■ Exercise directions:
Write out, from the entries below, exactly the lines that run between the lines holding "After Glow Bra" and "total: 22198.09 -> 20835.92", inclusive, and stop there.

■ Entries supplied:
########

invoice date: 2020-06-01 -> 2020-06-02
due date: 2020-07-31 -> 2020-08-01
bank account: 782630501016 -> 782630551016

########

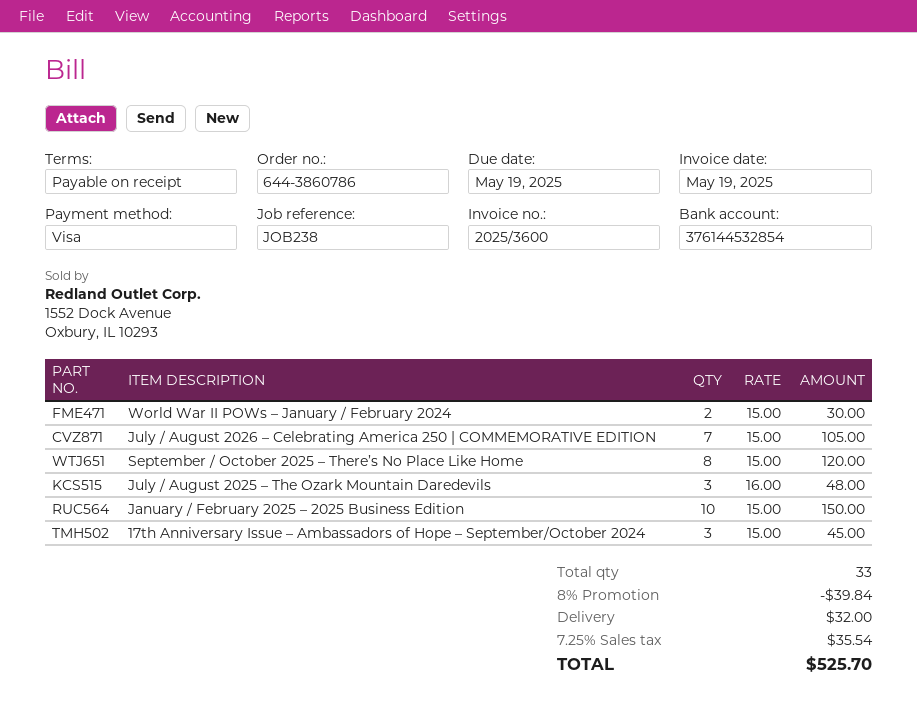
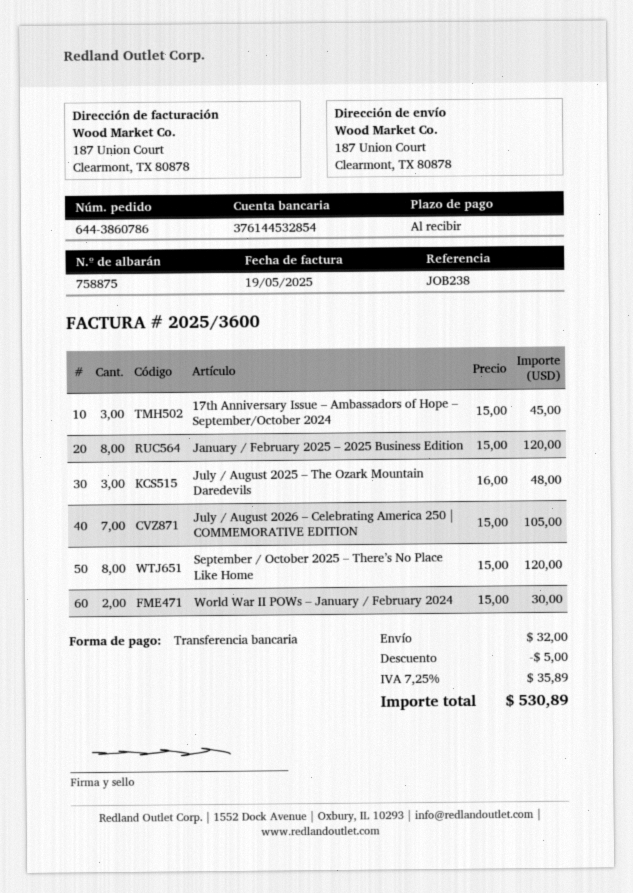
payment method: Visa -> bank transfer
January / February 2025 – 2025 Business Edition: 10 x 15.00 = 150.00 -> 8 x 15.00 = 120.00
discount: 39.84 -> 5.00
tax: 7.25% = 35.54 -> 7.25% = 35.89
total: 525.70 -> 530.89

########

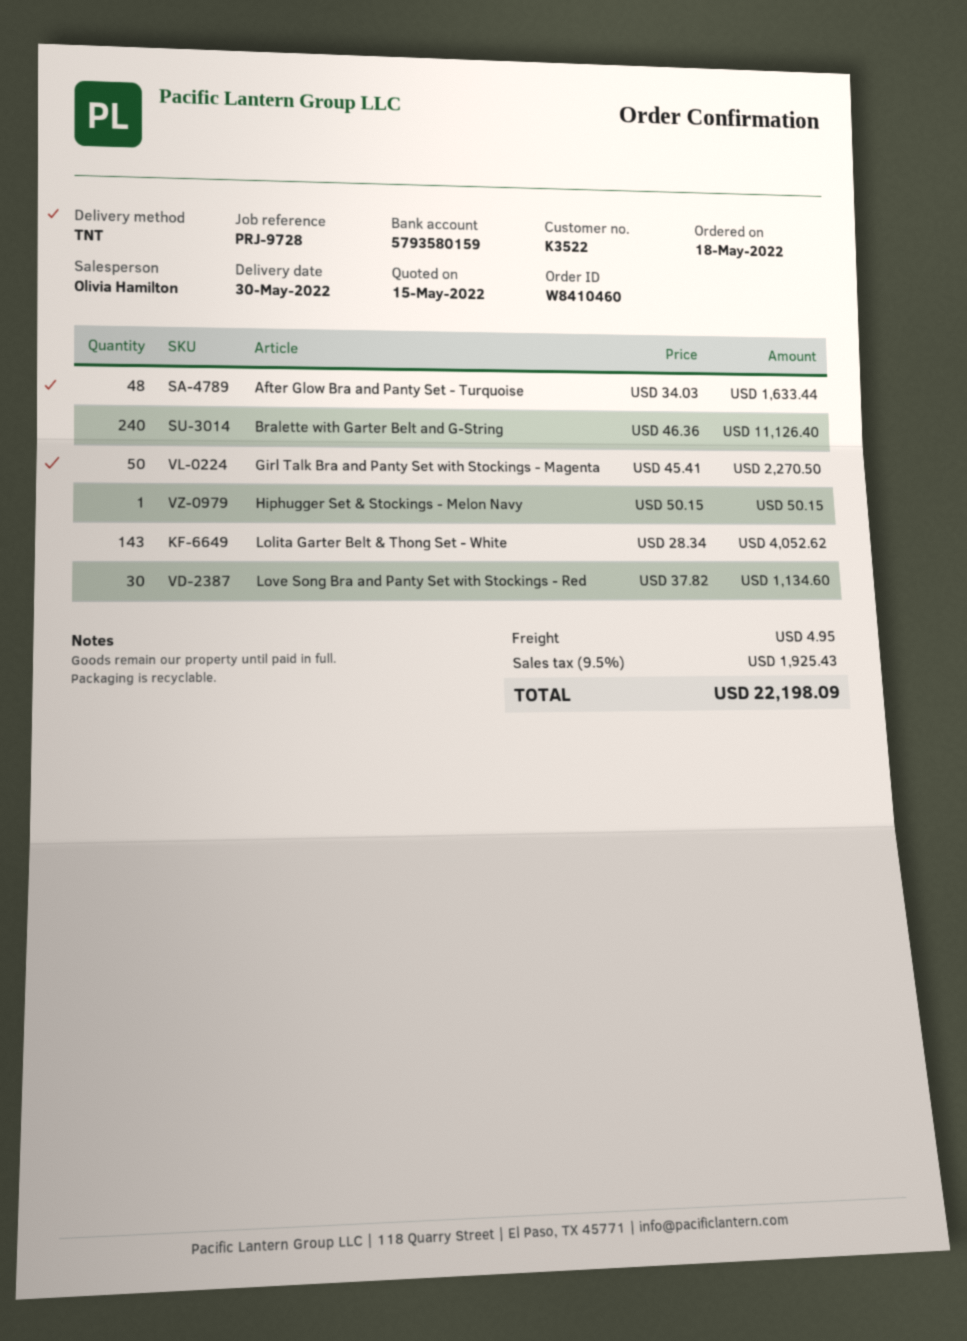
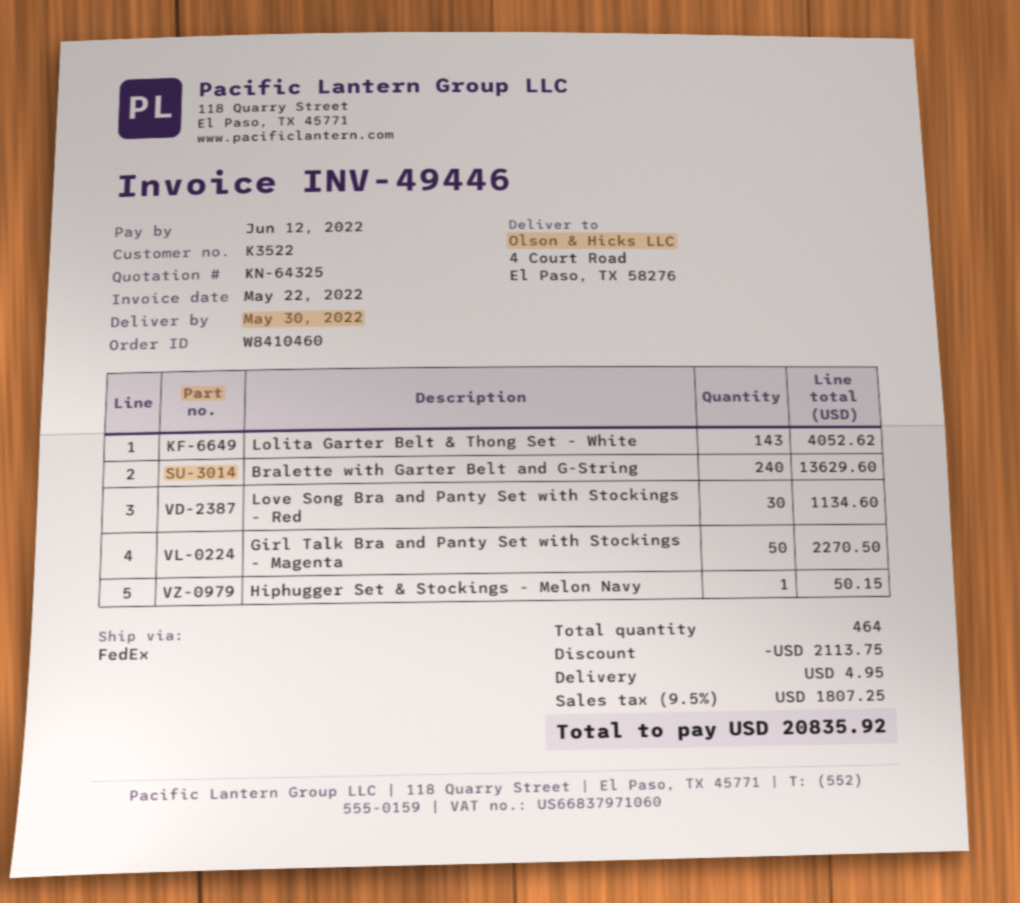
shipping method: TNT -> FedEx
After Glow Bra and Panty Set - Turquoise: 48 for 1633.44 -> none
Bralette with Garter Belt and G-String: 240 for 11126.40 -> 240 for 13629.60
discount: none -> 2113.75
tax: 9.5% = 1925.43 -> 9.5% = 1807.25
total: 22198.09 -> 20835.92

########

■ Response for this exercise:
After Glow Bra and Panty Set - Turquoise: 48 for 1633.44 -> none
Bralette with Garter Belt and G-String: 240 for 11126.40 -> 240 for 13629.60
discount: none -> 2113.75
tax: 9.5% = 1925.43 -> 9.5% = 1807.25
total: 22198.09 -> 20835.92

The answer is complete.